I gave them the grand tour ...
the cabin, hout 'ouse, cemetary and Tom Tumbler,
leaving the Lighthouse and other challenging hiking for another time.
Then they said goodbye and we carried on for the rest of the day,
doing what we were doing.



Nothing.

Chapter 3: Alone On The Island

Sunset ... Little Red Boat parked for the night.
I would have been disappointed with myself if I hadn't done it ... if I haven't camped out at the cabin.

Time was short. I had a month's worth of work to do in six days. Hours were running out. The weather had not really been conducive to outside painting and I really needed to be at that task, but I also needed to fulfill my vision and expectation even more.

When I told people I was staying there - alone on the island - I'm pretty sure they thought I was just plain weird.. While they didn't come right out and say it, I suspect that they thought that I had a hole in my net. Some thought that I would be/should be scared. 'Of what?' I'd ask." All that is out there is some rabbits, maybe a moose and ghosts." "Yes ... the ghosts!" they agreed. "Well," I assured them, "I know that they were ALL hardworking, lovely people and they're glad that I'm there with them." 

Not exactly on the beaten path.
Being 'alone' wasn't necessarily on my 'need-to-do' agenda. I would have happily welcomed company for my first sleepover, but it wasn't to be. That evening, my friend came to see the place, we hiked to Tom Tumbler to view the icebergs and visited the cemetary, but she wasn't about to spend the night even knowing that it meant I would have to be alone. 'Nope.' she said, 'Can't do it.'  And so I drove her home in my boat, both of us giggling like school girls at how 'independent' we were, running the boat by ourselves. Oh yeah, my friends are as easily amused as I am. Apparently not quite as adventurous sometimes, but easily amused.

The setting sun illuminating the bottom of the Steep, Steep Hill.
Icebergs ... more than a dozen of them surrounding us.


Sunset from Tom Tumbler


So, there I was - back on the Island, alone. As the sun was setting, I trod up the steep, steep hill ... which by the way, was getting easier each time I did it. I wound my way through the darkened, sheltered path to my little cabin nestled in the woods. Inside my tiny little abode, I lit the candles.

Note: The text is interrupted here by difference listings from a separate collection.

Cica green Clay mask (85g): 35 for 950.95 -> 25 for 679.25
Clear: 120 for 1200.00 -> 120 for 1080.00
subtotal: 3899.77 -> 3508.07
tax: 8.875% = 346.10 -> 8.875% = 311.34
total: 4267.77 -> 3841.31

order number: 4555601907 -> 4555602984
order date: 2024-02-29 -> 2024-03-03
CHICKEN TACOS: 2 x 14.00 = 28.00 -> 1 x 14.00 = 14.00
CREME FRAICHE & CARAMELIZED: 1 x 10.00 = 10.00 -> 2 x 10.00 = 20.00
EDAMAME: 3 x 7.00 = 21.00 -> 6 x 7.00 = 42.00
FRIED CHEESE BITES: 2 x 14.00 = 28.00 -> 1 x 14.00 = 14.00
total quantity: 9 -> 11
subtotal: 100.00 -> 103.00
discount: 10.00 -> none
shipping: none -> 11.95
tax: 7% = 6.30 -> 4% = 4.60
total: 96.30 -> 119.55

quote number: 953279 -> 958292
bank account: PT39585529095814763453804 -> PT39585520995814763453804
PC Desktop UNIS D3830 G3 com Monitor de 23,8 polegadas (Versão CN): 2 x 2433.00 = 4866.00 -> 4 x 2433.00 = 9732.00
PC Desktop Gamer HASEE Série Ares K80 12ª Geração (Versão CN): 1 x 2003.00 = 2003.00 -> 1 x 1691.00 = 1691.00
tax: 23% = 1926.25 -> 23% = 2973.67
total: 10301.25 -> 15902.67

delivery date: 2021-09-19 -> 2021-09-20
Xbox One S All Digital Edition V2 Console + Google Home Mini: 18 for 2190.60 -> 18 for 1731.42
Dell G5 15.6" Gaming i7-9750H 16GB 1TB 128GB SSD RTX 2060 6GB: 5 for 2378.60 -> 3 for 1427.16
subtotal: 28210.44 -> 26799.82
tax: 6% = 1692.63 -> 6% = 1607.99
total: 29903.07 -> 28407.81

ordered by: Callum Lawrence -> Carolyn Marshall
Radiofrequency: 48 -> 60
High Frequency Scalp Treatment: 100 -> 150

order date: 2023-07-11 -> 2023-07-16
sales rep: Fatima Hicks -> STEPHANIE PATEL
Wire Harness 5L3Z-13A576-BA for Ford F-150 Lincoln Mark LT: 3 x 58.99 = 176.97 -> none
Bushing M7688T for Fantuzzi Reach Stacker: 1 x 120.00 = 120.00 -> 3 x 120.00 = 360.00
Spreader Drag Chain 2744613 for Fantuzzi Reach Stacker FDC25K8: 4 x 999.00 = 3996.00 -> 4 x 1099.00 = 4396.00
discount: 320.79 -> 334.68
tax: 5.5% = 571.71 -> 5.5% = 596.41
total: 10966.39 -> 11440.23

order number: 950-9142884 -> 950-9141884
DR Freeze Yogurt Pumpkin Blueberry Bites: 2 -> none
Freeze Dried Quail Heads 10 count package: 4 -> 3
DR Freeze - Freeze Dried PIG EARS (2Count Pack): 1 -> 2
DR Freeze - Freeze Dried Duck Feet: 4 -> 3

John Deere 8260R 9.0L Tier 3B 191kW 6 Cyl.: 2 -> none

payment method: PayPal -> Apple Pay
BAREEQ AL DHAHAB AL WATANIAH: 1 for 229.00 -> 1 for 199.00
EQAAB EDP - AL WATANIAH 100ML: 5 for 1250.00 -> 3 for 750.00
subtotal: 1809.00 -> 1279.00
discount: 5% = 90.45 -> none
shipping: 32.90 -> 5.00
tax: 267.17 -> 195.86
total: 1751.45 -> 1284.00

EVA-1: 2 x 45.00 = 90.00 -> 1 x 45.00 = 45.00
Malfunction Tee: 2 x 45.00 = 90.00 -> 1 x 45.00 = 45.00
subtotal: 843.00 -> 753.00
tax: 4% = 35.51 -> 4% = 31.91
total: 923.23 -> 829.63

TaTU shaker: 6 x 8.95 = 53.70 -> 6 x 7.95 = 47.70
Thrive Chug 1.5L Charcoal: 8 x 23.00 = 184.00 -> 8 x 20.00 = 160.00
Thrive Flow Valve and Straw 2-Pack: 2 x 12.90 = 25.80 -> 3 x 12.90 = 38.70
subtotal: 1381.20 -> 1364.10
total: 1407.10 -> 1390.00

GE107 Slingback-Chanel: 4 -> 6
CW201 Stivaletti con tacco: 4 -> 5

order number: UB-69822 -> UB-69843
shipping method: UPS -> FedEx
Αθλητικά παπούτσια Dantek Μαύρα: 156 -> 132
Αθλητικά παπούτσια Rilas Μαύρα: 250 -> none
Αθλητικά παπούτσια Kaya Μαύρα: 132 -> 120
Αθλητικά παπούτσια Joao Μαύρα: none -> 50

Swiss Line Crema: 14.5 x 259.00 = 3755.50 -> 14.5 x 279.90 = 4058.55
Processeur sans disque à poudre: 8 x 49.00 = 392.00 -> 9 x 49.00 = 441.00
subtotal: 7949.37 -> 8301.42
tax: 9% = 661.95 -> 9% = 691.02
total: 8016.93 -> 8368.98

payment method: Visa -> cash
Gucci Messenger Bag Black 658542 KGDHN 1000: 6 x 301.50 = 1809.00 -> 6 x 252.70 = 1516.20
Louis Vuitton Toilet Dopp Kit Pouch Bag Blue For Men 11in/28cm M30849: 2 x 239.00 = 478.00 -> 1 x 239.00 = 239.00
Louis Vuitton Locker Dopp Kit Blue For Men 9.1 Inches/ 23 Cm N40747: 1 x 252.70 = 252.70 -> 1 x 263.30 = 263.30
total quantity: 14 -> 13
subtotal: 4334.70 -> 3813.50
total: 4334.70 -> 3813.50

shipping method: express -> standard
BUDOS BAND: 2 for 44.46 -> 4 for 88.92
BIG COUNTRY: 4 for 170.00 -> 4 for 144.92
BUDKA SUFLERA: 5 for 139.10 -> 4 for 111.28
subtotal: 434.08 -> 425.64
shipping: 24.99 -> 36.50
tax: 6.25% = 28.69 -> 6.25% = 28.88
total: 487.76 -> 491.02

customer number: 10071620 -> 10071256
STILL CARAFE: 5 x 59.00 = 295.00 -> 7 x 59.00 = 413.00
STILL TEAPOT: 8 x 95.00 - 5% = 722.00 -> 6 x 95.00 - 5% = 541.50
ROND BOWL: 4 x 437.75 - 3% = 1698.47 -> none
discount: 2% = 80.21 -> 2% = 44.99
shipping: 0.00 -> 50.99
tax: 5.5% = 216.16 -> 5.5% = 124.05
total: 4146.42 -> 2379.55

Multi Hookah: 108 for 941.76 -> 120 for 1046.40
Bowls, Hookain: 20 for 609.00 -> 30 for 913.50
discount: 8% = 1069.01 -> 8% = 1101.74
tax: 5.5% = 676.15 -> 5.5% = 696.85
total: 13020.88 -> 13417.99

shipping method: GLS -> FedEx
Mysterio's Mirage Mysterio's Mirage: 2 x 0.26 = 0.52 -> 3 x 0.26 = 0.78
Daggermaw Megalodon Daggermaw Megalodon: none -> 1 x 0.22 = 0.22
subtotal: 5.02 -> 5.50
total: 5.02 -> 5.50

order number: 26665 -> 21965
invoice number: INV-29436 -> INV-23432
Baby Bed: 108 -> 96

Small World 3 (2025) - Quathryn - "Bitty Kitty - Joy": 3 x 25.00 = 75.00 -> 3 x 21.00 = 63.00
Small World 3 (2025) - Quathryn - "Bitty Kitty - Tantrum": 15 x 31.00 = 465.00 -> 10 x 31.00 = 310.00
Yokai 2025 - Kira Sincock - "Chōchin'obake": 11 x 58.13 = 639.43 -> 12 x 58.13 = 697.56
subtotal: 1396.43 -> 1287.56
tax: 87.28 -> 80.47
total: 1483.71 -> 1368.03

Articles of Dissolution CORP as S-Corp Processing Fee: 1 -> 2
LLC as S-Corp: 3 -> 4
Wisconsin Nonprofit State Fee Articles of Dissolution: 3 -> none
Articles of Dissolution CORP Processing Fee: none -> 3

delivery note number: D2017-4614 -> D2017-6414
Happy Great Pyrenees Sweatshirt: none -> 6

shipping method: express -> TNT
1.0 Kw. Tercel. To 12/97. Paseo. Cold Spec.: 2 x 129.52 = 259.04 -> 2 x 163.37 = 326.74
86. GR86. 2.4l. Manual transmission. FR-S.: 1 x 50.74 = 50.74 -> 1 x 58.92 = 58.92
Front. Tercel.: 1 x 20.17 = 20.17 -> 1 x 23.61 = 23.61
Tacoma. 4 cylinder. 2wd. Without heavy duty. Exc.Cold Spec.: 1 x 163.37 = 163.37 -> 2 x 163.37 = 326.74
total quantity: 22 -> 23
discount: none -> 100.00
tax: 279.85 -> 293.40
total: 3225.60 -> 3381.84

Candles are up there on my top 10 things that I'm passionate about. Along with chairs and small buildings, I probably have more than most normal people, so the fact that there is no power did not diminish lighting inside the cabin.  It was peaceful and lovely. Everything is lovely by candlelight. As I do in my little cabin at  home, I went outside to look in, to savour the vision of a candle lit window.


Cozying up for the night.
A candle lit window is a comforting, welcoming thing even if there is no one but yourself to welcome.


I sat in the rocking chair, glad that I had dragged it up there. Just as candles are, a rocking chair is mandatory in a cabin. I began a fresh new journal. I wrote about my fascination with and love of the history of Ship Island and what it was like to be spending the night there ... alone. I must admit, I didn't sleep well or much, but that was okay. In the morning, it was drizzling and gray, which totally pleased me. There was no need to rush back to paint. I lit the wood stove, a little bit of overkill to just boil a kettle, but necessary for my cup of tea.

And there I sat in the flickering candle light  ...
 blanket, tea, rocking chair and journal. 
And just me.
 It was quite lovely.


I've gone camping alone for couple times but in reality one is not overly alone on a campground with 1200 sites. This time I really was alone.
Well, except for the rabbits, the 'maybe-a-moose' and the ghosts.

People were curious when
 I returned and asked
''How was it on Ship Island?"

 "Quiet." I told them. "Quiet."
There wasn't really much more to say.